Aspectos epidemiológicos

A doença estreptocócica é uma doença endémica nas grandes cidades, sendo o ser humano, de qualquer idade, o reservatório natural de SGA, germe bacteriano muito transmissível. É mais comum nos meses de inverno e início da primavera, em crianças acima dos 3 anos de idade, particularmente entre os 5 e os 15 anos. A doença é rara em lactentes devido à transmissão de anticorpos maternos, embora possa ocorrer em situações de epidemia, nomeadamente em infantários.

O modo de transmissão da infecção faz-se principalmente através de gotículas de saliva ou secreções nasais por contacto directo com um doente, pelo que é mais frequente em meios de maior densidade populacional, como escolas, grupos de desportos de contacto e instituições militares. Durante os meses de inverno, cerca de 15% a 25% das crianças são portadores assintomáticas de SGA na faringe, mas o risco de transmissão é baixo porque a bactéria perde virulência na faringe do portador. As razões imunológicas para a persistência da bactéria nas vias respiratórias superiores ainda não estão completamente explicadas.

A transmissão pode também fazer-se indirectamente por objectos ou alimentos contaminados pelas mãos de doentes. Foram descritas epidemias de amigdalofaringite provocada por ingestão de alimentos contaminados preparados, ou refrigerados, em más condições de higiene.

O epitélio estratificado da orofaringe e a pele são as principais barreiras contra a doença invasiva por SGA, mas a faringe é o ponto de partida mais frequente em situações de bacteriémia. Por vezes a porta de entrada pode ser uma ferida, uma queimadura ou outra lesão cutânea.

Etiopatogénese

O género Streptococcus constitui um grupo heterogéneo de bactérias responsáveis por quadros clínicos diferentes dependendo de vários factores: 1 – características próprias do tipo de Streptococcus responsável; 2 – porta de entrada; 3 – características do hospedeiro, como a sua idade e situação imunitária.

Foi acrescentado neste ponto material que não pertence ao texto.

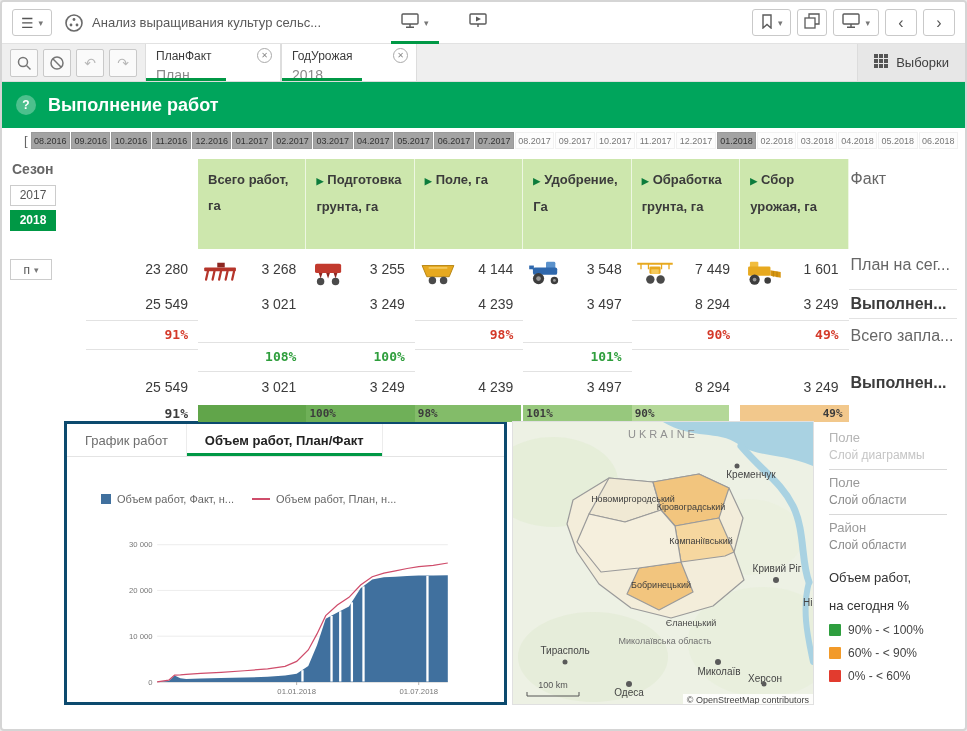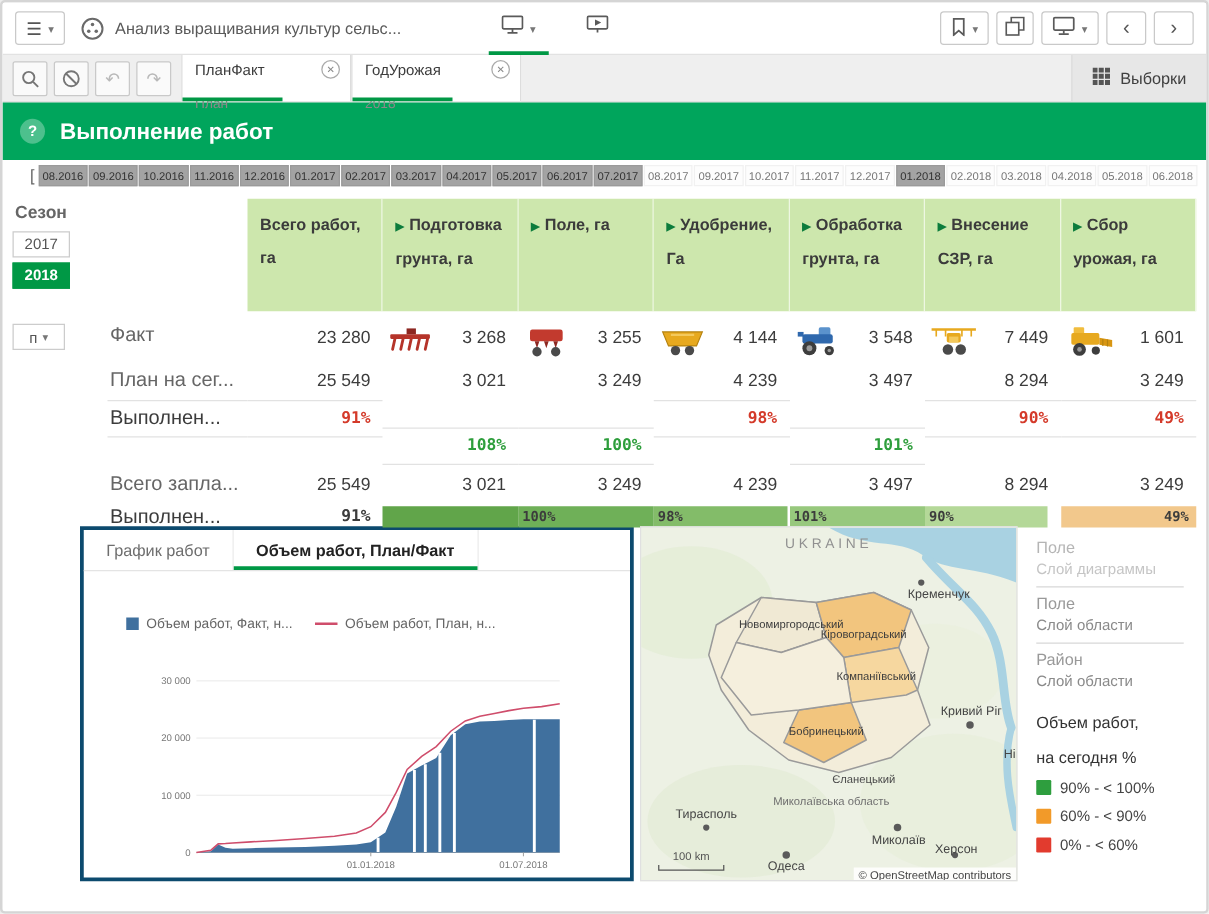--- a/index.html
+++ b/index.html
@@ -36,7 +36,7 @@
   .chip-field { font-size:12px; color:#3c3c3c; }
   .chip-close { width:15px; height:15px; border:1px solid #aaa; border-radius:50%; color:#888; font-size:8px;
                 display:flex; align-items:center; justify-content:center; }
-  .chip-value { font-size:11px; color:#8a8a8a; margin-top:14px; }
+  .chip-value { font-size:14px; color:#8a8a8a; margin-top:4px; }
   .selections-btn { margin-left:auto; display:flex; align-items:center; gap:8px; padding:0 16px; border:none;
                     background:#e7e7e7; border-left:1px solid #dcdcdc; font-size:13px; color:#404040; cursor:pointer; }
 

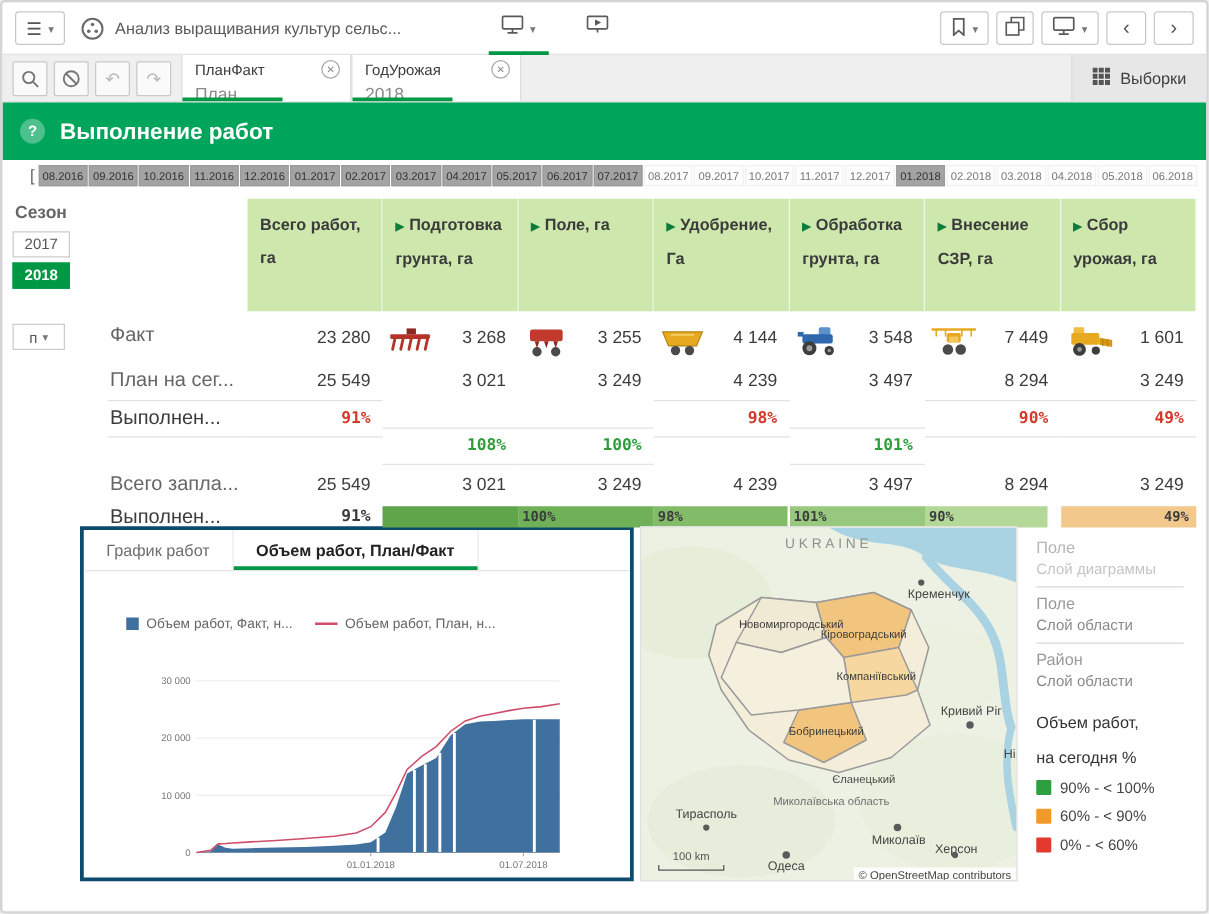--- a/index.html
+++ b/index.html
@@ -288,7 +288,6 @@
         <div class="ph-cell"><span class="tri">▶</span><span>Поле, га</span></div>
         <div class="ph-cell"><span class="tri">▶</span><span>Удобрение, Га</span></div>
         <div class="ph-cell"><span class="tri">▶</span><span>Обработка грунта, га</span></div>
-        <div class="ph-cell"><span class="tri">▶</span><span>Внесение СЗР, га</span></div>
         <div class="ph-cell"><span class="tri">▶</span><span>Сбор урожая, га</span></div>
         <div class="pr-label r-fact">Факт</div>
         <div class="pr-num r-fact">23 280</div>

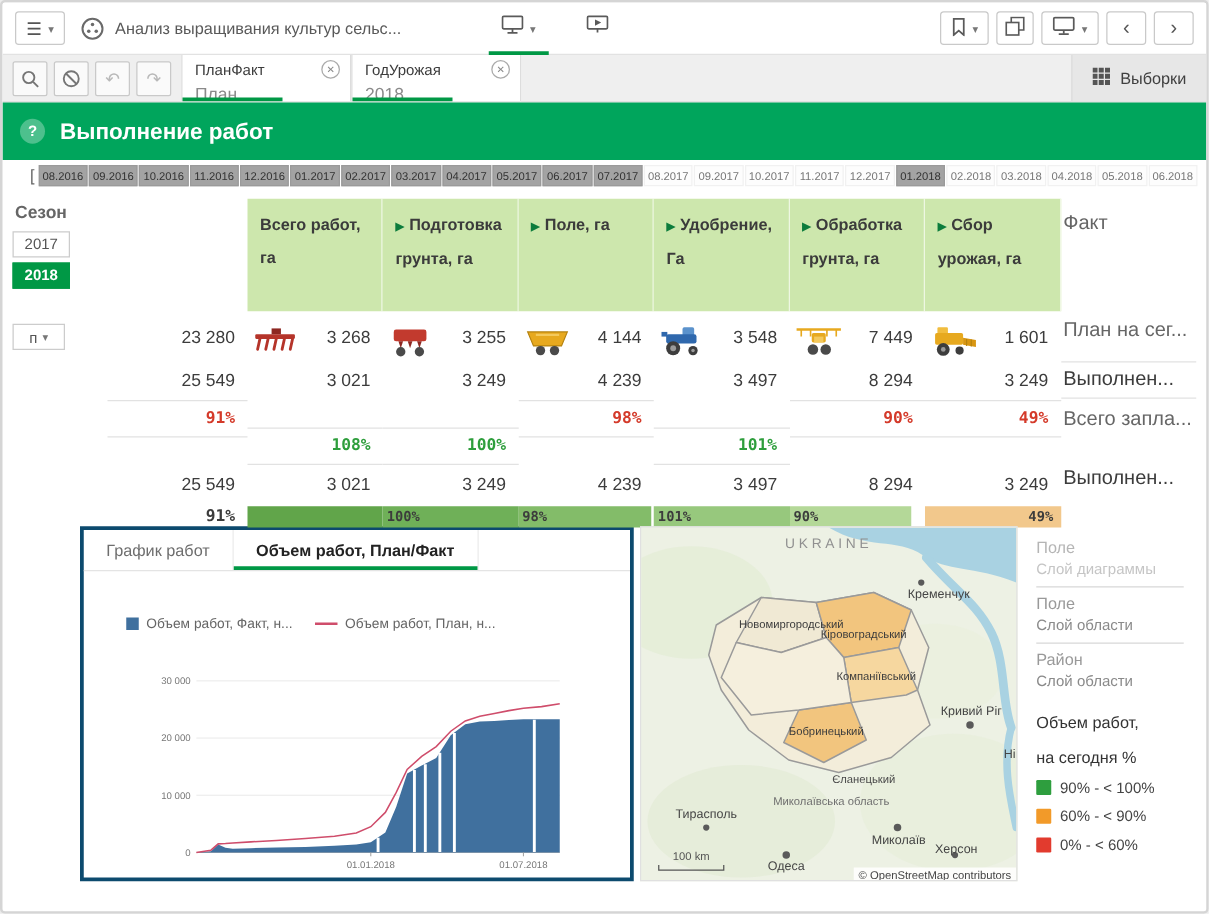--- a/index.html
+++ b/index.html
@@ -80,7 +80,7 @@
   .r-mid  { height:31px; line-height:31px; }
   .r-pct  { height:30px; line-height:28px; }
   .r-bars { height:21px; line-height:21px; }
-  .bold-label { font-weight:normal; color:#3c3c3c; }
+  .bold-label { font-weight:bold; color:#3c3c3c; }
   .bordered { border-top:1px solid #e2e2e2; border-bottom:1px solid #e2e2e2; }
   .pr-pct { font-family:"DejaVu Sans Mono", monospace; font-size:13px; font-weight:bold; text-align:right; padding-right:10px; }
   .pr-pct.pos { color:#2e9e3c;margin-top:22px; }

Estão descritos três esquemas de classificação deste microrganismo (coco gram-positivo que se apresenta em cadeias ou pares) de acordo com:

I – propriedades serológicas – consoante o grupo de polissacáridos da parede celular, com propriedades antigénicas específicas, a bactéria classifica-se em grupos de Lancefield, discriminados de A a V.

II – características hemolíticas – de acordo com o tipo de hemólise produzida por colónias da bactéria a crescer em placas de agar. O SGA, beta-hemolítico, produz uma hemólise completa no meio de cultura.

III – propriedades bioquímicas e fisiológicas – responsáveis pela virulência da bactéria.

Na parede celular encontram-se os factores responsáveis pela gravidade do quadro clínico.

A estrutura antigénica do Streptococcus pyogenes (SGA) baseia-se na camada de peptidoglicano da parede celular. A cápsula propriamente dita não é imunogénica, mas protege a bactéria da fagocitose pelo hospedeiro. Este agente pode ser subdividido em mais do que 220 serótipos com base no antigénio designado por proteína M localizada na superfície celular e nas fímbrias que se projectam da superfície externa da parede celular da bactéria; tal proteína promove a adesão da bactéria às células epiteliais do hospedeiro, contribuindo para a resistência da bactéria à fagocitose. É a proteína associada à maior virulência do agente SGA: estirpes ricas em proteína M resistem à fagocitose e fixam-se mais facilmente às células epiteliais faríngeas e à pele, ao contrário de estirpes sem a referida proteína.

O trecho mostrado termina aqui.